Evie clutched them to her chest. “Nothing doing. I’ve lost hours of my precious youth I’ll never get back, and I never made it to B. Altman. I’m playing radio announcer, here.” Evie lay on the settee with her feet propped on the back and flipped pages till she found the one she needed. “Naughty John, born John Hobbes, raised in Brooklyn, New York, at the Mother Nova Orphanage, where he was left at the age of nine. A troubled youth, he ran away twice, finally succeeding when he was fifteen. He shows up in police records again at age twenty-nine, when a lady accused him of doping her up and trying to have his way with her—what a bad, bad boy!” Evie waggled her eyebrows, and Sam laughed. “However, the lady in question was a prostitute, and the case was dismissed. Poor bunny.” Evie riffled through to another page. “He worked in a foundry, where he was told to beat it when they caught him using company iron to make his own goods. He showed up again in 1865 for peddling dope to returning Union soldiers. In 1871, he worked for an embalmer—that’s a real undertaker, not a bootlegger. He set up a profitable side business selling cadavers to medical schools. At some point, he reinvented himself as a Spiritualist, running séances at Knowles’ End, a ritzy mansion uptown on the Hudson. Ida Knowles—who owned the joint—ran out of dough and had to sell it to a lady”—Evie traced her finger to the spot she needed—“named Mary White. Naughty John’s companion, who was a wealthy widow and medium who got pretty chummy with Ida after Ida’s mother and father died. That Ida was a real tomato who was not hitting on all sixes….”

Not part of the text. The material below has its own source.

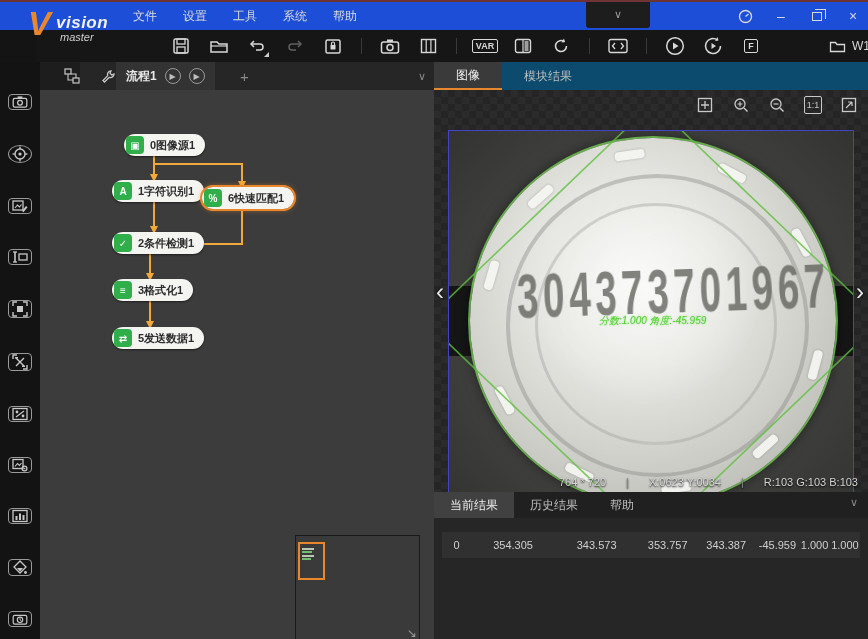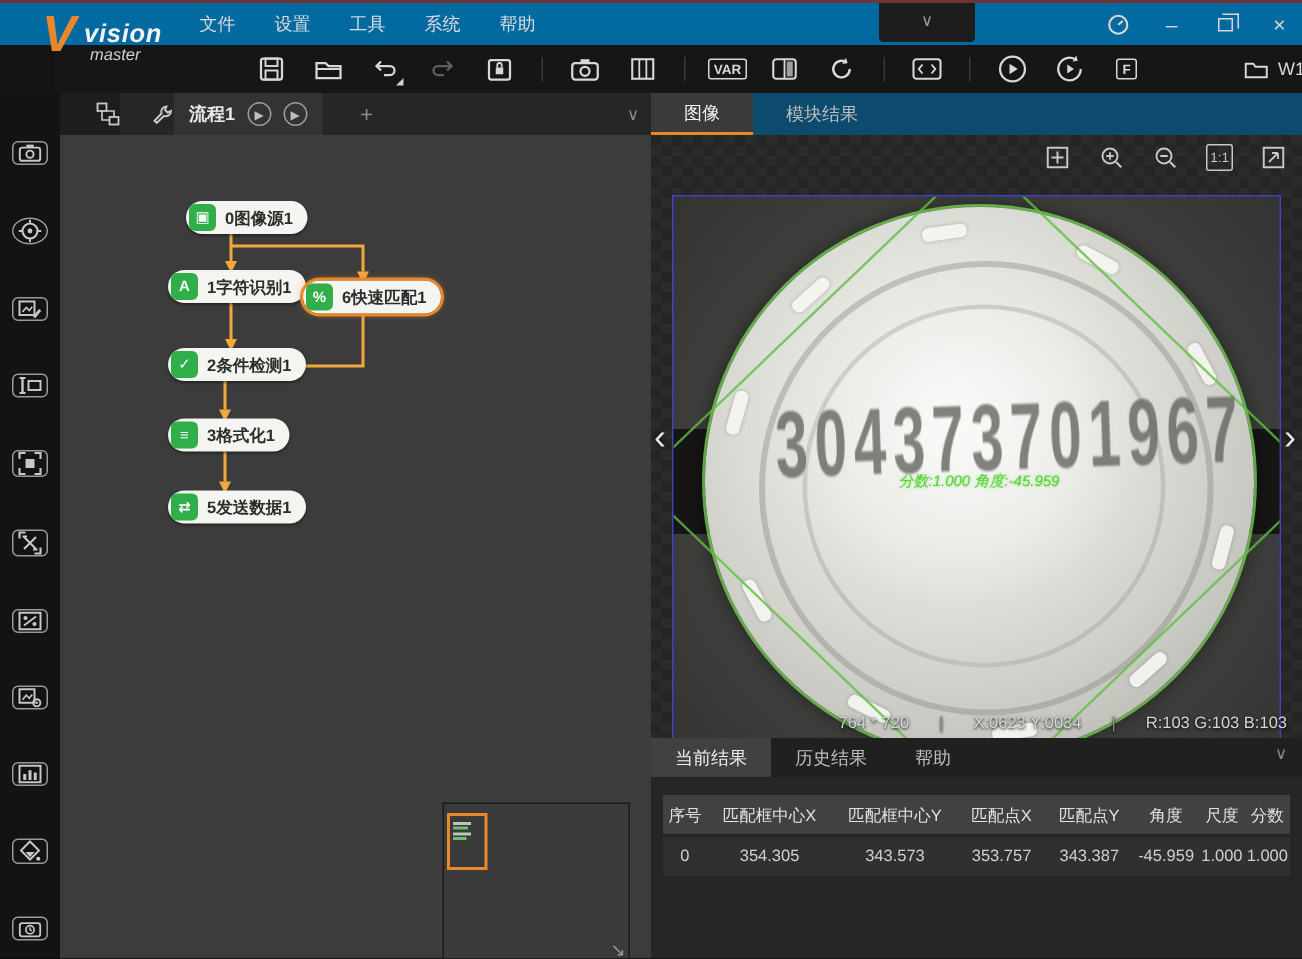"文件" .titlebar { background: #0369a1 -> #1d4ed8 }
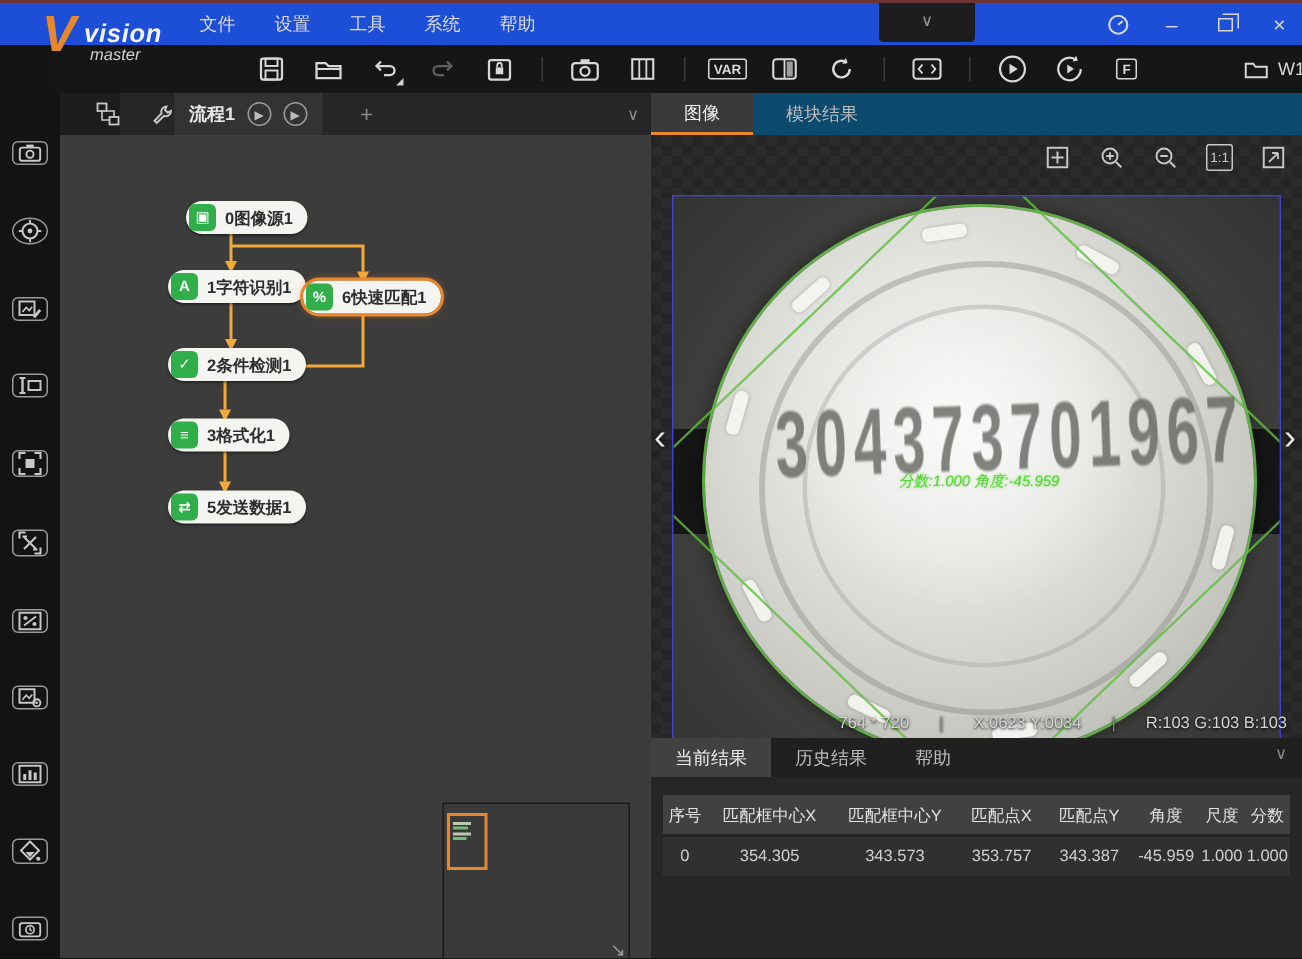"序号" div.trow { html: <div> <span>序号</span> <span>匹配框中心X</span> <span>匹配框中心Y</span> <span>匹配点X</span> <span>匹配点Y</span> <span>角度</span> <span>尺度</span> <span>分数</span> </div> -> none }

“She was pretty gullible,” Sam explained.
“Because she started spending all her clams on séances with Mary and John. Anyway, the chin music was—”
“The what?” Will asked.
“Gossip,” Sam said.
“That John Hobbes kept a lot of dope around, and these Spiritualist meetings should’ve been called ‘spirits meetings’ because everybody was pretty half seas over on some kind of drugged plonk, and what they got up to would’ve made every Blue Nose and Mrs. Grundy from here to Topeka reach for her smelling salts.”
“Suit yourself.” Evie handed over her notes, as well as several newspaper articles, which Will regarded with an expression of alarm.
“How did you get these out of the library?”
Evie shrugged. “I’ll take them back tomorrow and tell them I’m awfully sorry for thinking they were my Daily News.”
“Does your mother know you’ve a burgeoning criminal mind?”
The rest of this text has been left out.